The problem: What lines of the listing below contain the word "delivery"? Copy each of them out.

Material provided:
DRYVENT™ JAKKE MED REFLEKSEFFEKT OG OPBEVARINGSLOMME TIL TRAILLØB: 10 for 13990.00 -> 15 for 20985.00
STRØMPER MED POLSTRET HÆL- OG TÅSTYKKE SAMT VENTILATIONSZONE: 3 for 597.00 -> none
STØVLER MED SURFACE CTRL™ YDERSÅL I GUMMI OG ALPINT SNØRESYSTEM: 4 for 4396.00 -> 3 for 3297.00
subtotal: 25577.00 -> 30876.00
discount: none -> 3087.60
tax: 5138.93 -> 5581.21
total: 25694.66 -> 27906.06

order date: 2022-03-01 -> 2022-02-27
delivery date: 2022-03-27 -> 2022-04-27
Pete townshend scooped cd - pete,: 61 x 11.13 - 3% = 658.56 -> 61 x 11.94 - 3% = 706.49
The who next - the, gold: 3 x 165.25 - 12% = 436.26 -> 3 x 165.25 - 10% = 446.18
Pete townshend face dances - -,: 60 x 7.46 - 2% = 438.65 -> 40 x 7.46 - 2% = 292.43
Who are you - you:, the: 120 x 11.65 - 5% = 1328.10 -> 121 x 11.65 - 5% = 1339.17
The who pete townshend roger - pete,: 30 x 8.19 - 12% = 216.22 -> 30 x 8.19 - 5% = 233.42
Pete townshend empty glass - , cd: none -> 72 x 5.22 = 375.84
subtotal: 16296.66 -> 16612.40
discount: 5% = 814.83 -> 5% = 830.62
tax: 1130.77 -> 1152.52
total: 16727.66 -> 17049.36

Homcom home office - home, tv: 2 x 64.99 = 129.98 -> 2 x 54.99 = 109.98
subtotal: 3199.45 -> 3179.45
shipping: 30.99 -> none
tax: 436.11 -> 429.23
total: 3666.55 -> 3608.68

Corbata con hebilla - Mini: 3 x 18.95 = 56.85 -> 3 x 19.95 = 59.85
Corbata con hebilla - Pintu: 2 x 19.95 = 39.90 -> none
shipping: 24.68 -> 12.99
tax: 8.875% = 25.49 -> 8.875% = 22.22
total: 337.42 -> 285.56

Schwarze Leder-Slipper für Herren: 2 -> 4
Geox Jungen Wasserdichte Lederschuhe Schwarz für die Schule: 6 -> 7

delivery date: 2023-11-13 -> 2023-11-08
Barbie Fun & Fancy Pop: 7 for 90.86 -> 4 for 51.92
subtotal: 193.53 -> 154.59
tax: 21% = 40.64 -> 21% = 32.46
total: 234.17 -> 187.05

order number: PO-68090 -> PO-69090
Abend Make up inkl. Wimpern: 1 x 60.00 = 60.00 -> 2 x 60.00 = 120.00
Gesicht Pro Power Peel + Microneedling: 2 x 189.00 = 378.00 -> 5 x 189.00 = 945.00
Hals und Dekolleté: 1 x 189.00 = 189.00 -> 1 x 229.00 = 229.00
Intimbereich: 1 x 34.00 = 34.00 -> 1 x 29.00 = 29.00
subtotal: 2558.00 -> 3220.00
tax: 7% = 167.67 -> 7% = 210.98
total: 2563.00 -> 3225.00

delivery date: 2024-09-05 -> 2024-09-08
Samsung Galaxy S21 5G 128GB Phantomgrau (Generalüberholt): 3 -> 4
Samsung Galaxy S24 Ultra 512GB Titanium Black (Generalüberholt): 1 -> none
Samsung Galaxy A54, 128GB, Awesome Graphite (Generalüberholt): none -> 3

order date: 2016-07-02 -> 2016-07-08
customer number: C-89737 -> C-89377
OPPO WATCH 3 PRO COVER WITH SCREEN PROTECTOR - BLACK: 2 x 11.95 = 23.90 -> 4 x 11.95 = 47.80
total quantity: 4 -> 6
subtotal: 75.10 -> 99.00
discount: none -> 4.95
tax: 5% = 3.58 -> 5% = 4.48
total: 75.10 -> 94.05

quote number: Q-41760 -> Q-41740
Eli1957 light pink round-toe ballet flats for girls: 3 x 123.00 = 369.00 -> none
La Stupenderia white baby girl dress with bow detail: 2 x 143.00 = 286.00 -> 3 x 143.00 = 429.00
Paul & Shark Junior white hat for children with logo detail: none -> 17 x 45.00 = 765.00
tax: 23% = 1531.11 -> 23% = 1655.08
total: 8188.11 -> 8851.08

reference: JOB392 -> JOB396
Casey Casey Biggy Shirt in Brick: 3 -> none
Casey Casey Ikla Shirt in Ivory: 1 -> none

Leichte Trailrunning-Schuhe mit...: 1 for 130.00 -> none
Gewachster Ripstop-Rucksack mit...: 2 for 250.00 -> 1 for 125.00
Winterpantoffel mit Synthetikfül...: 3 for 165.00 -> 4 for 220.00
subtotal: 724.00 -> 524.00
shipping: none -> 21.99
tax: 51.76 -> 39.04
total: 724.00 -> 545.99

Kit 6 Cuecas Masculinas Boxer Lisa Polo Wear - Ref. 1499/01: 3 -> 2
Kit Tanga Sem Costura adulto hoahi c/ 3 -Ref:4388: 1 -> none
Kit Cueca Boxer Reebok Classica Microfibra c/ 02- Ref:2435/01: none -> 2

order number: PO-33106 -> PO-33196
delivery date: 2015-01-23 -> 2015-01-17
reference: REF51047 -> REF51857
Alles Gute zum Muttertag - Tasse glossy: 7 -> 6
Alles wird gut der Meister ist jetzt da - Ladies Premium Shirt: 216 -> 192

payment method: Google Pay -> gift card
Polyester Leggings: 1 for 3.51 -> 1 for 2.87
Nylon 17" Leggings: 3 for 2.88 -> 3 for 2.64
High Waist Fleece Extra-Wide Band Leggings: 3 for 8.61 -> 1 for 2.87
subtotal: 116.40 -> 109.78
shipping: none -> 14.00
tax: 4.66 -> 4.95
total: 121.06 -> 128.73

Written response:
delivery date: 2022-03-27 -> 2022-04-27
delivery date: 2023-11-13 -> 2023-11-08
delivery date: 2024-09-05 -> 2024-09-08
delivery date: 2015-01-23 -> 2015-01-17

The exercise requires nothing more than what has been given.